Then David said to Nathan, “I have sinned against the Lord.” And Nathan said to David, “The Lord also has taken away your sin; you shall not die. However, because by this deed you have given occasion to the enemies of the Lord to blasphemed the child also that is born to you shall surely die.” II Samuel 12:10–14.
After the child was born, he became deathly ill with a sickness from which he did not recover. After seven days, he died. During this time, David was fasting and waiting on God. He heard the servants moving about whispering, and he asked them, “Is the child dead?” And they said, “He is dead.”
David took Bathsheba again, and she gave birth to Solomon; and Solomon was loved of the Lord. That seems to be the end of the story, but it is not, because within his own household, David finds that he reaps everything that he has sown. One son rises up and rapes his half-sister. And if that wasn’t enough, the sister’s brother then murders the man, Amnon, who had raped his sister. In short order, the murder and the adultery rose up among David’s own children, as we see in the stories that follow (II Samuel 13).

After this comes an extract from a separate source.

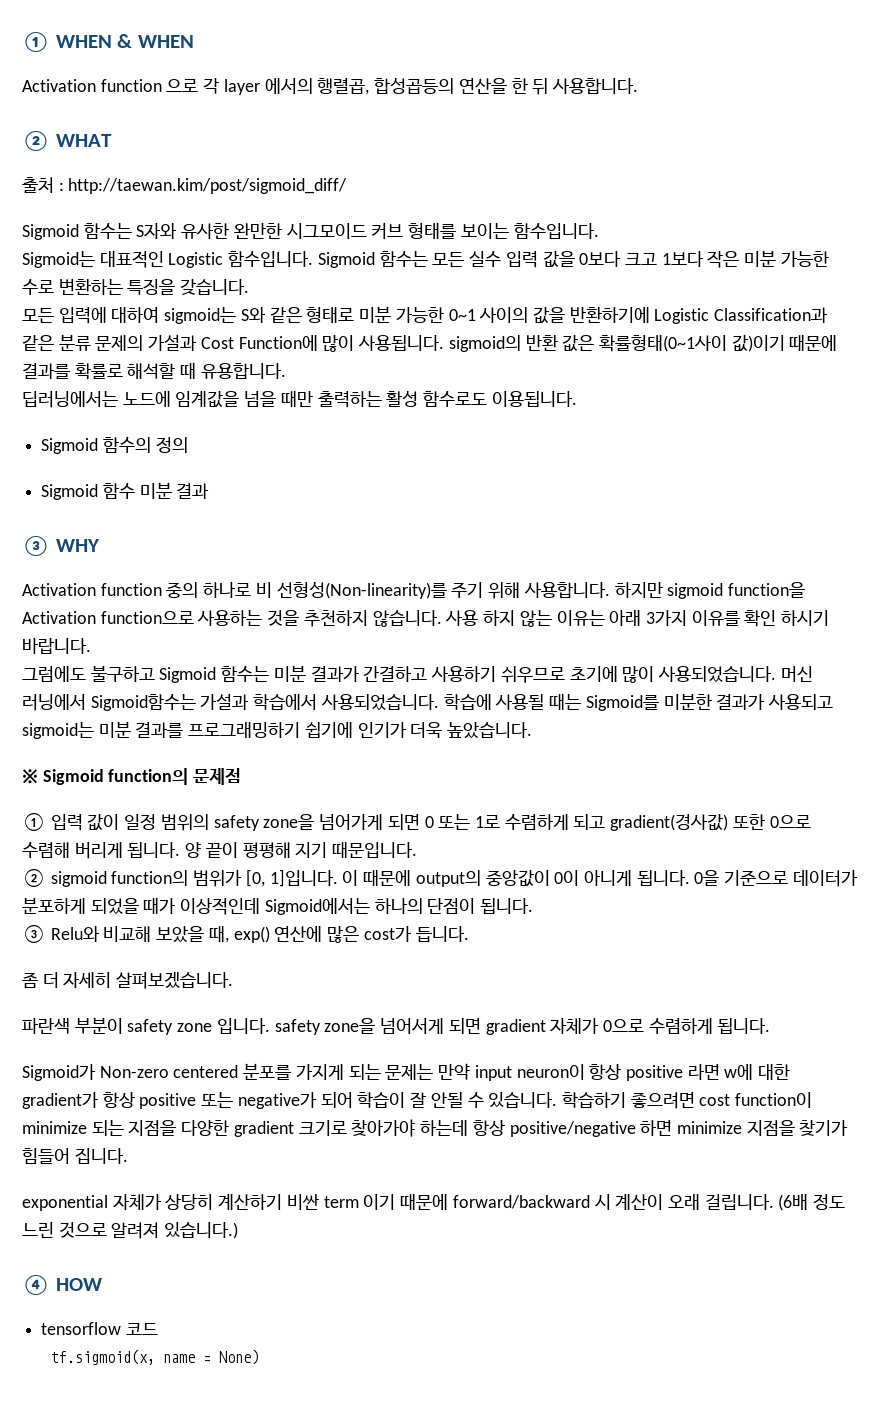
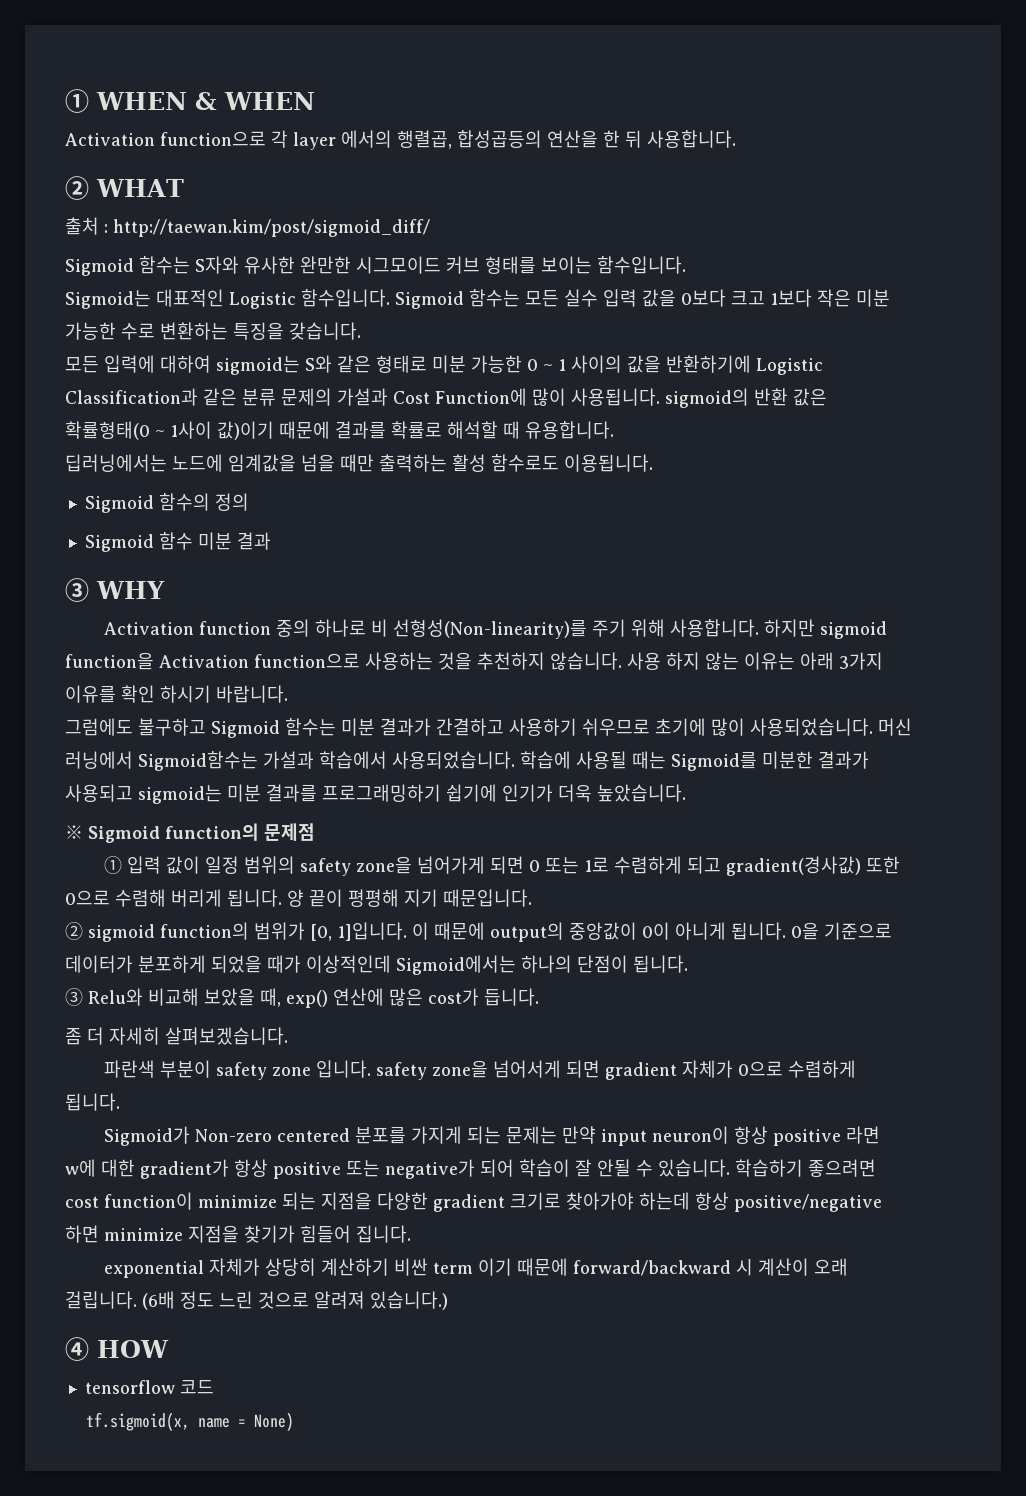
[100,79,199,92] function 으로 -> [160,131,266,146] function으로
[448,309,476,321] 0~1 -> [527,359,566,371] 0 ~ 1
[598,334,727,352] 확률형태(0~1사이 -> [65,421,212,440] 확률형태(0 ~ 1사이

It is true that God was merciful and forgave David (II Samuel 12:13); but sometimes things are turned loose, and even though God forgives, the consequences have gone beyond a certain stage and you must live with those consequences. However, I believe that God is able to obliterate all consequences, and all results of evil. But in this story we see how one thing rose up in the life of one of the sons. This is where the thrust of the message is going to be found.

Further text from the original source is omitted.